#### Exercise requirements
Within the listing below, please copy exactly the lines between the line holding "Código | CS_10_02_IMG10" and the line holding "- La nueva Constitución", inclusive.

#### Records shown
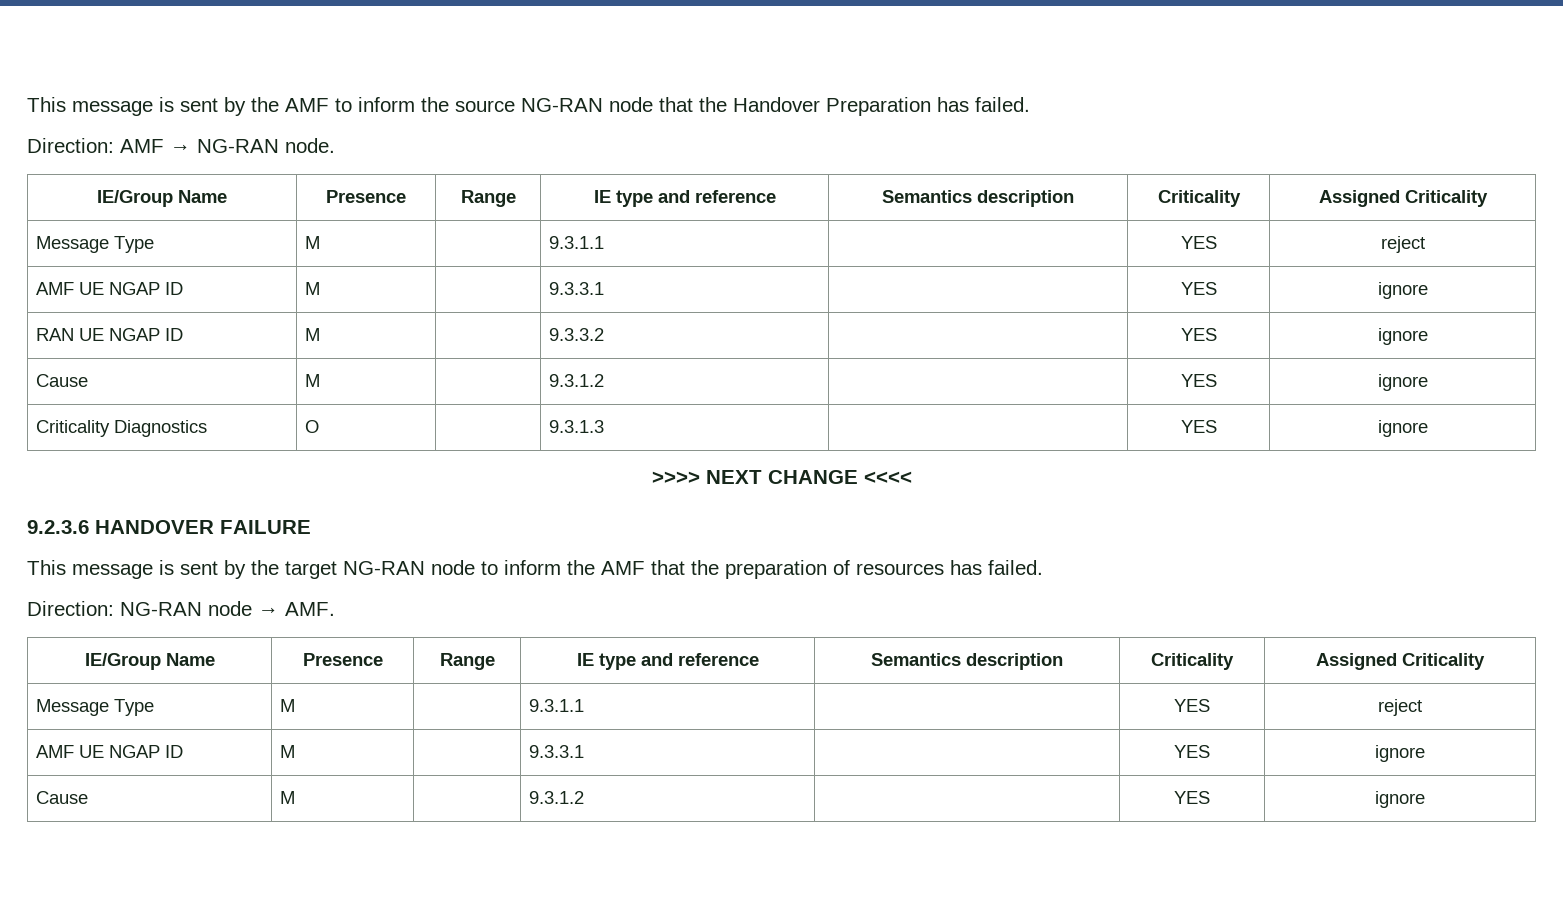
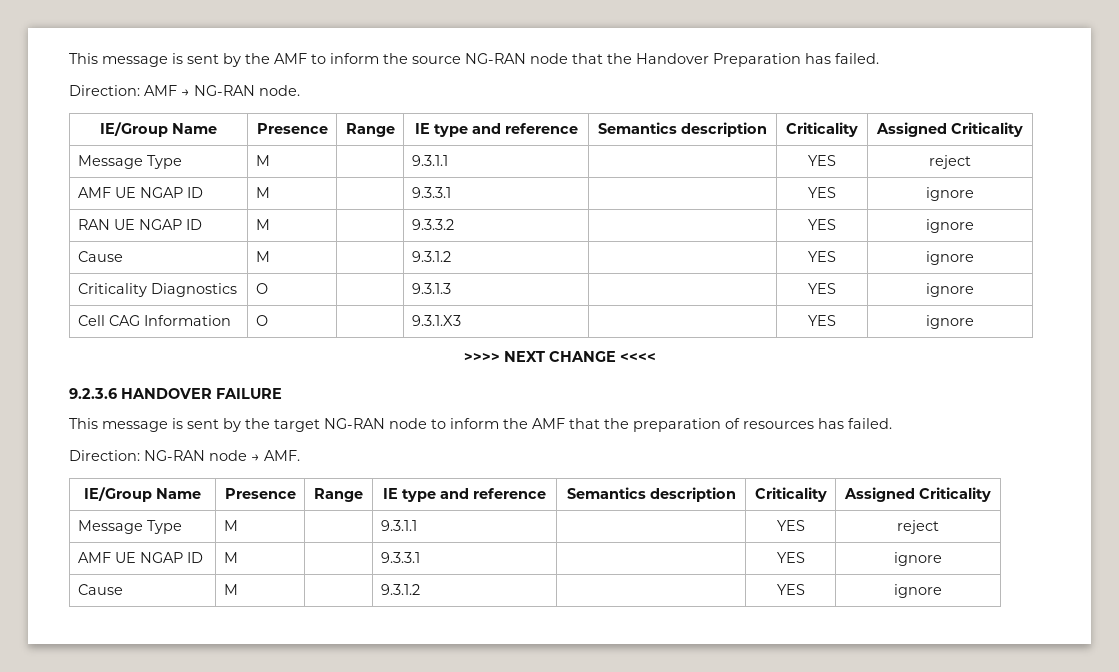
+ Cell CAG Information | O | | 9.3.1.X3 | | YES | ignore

==

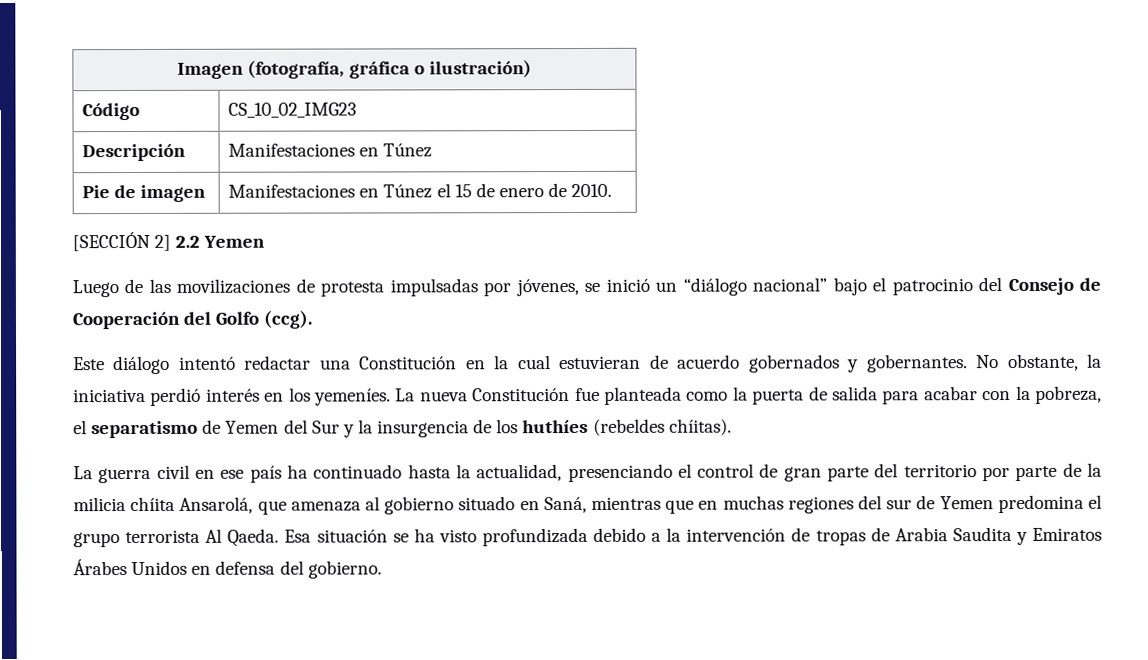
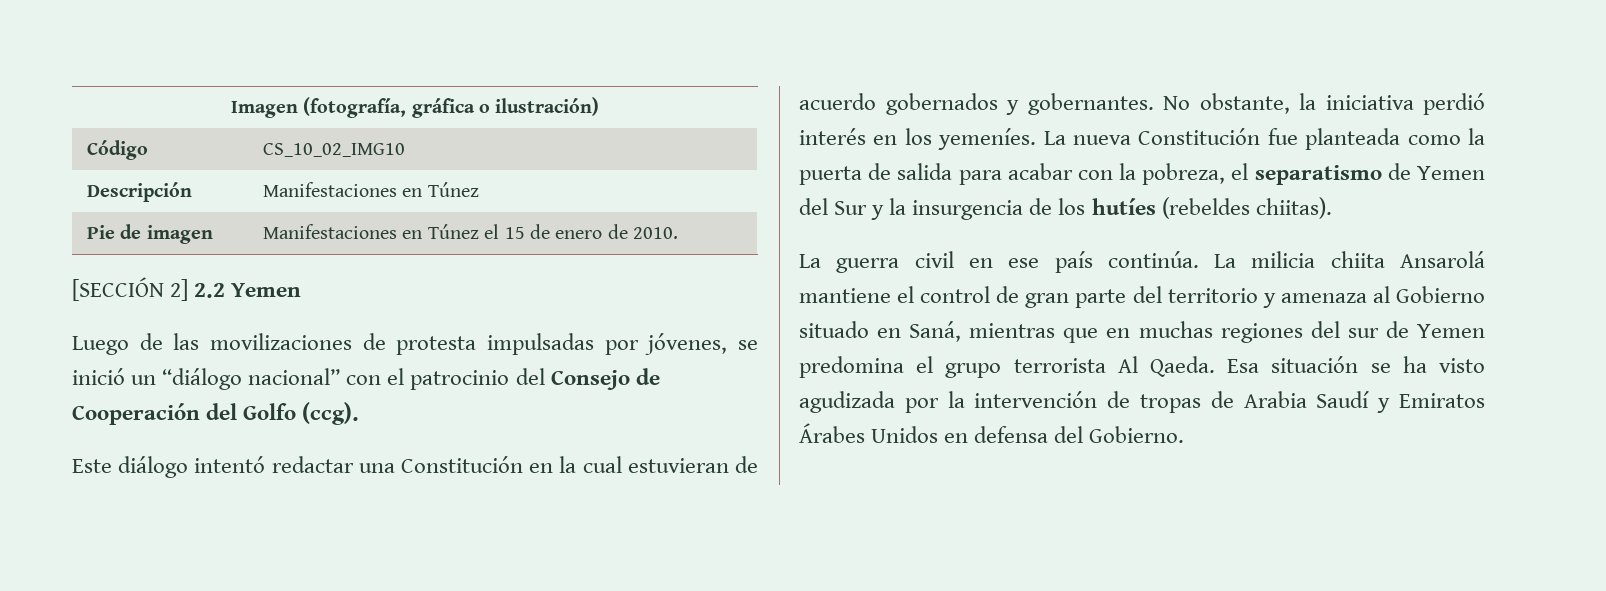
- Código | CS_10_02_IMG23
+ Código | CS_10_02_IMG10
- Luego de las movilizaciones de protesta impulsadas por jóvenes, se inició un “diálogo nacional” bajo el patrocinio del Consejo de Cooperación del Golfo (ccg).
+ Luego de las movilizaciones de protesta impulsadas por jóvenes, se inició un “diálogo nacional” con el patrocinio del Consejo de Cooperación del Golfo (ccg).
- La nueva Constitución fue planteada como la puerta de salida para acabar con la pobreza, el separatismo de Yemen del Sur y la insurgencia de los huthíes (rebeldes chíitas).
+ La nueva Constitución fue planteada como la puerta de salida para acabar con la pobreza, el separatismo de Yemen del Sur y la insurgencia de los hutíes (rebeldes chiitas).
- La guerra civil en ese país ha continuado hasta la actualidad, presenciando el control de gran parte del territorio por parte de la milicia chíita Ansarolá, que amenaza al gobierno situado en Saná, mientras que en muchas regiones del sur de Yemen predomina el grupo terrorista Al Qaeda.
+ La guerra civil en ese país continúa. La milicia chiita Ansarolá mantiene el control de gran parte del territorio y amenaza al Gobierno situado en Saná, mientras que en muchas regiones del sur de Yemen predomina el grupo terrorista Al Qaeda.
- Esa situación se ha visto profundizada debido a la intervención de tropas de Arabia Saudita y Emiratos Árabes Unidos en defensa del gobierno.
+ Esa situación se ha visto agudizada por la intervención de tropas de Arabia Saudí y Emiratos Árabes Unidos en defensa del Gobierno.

#### Solution to this task
+ Código | CS_10_02_IMG10
- Luego de las movilizaciones de protesta impulsadas por jóvenes, se inició un “diálogo nacional” bajo el patrocinio del Consejo de Cooperación del Golfo (ccg).
+ Luego de las movilizaciones de protesta impulsadas por jóvenes, se inició un “diálogo nacional” con el patrocinio del Consejo de Cooperación del Golfo (ccg).
- La nueva Constitución fue planteada como la puerta de salida para acabar con la pobreza, el separatismo de Yemen del Sur y la insurgencia de los huthíes (rebeldes chíitas).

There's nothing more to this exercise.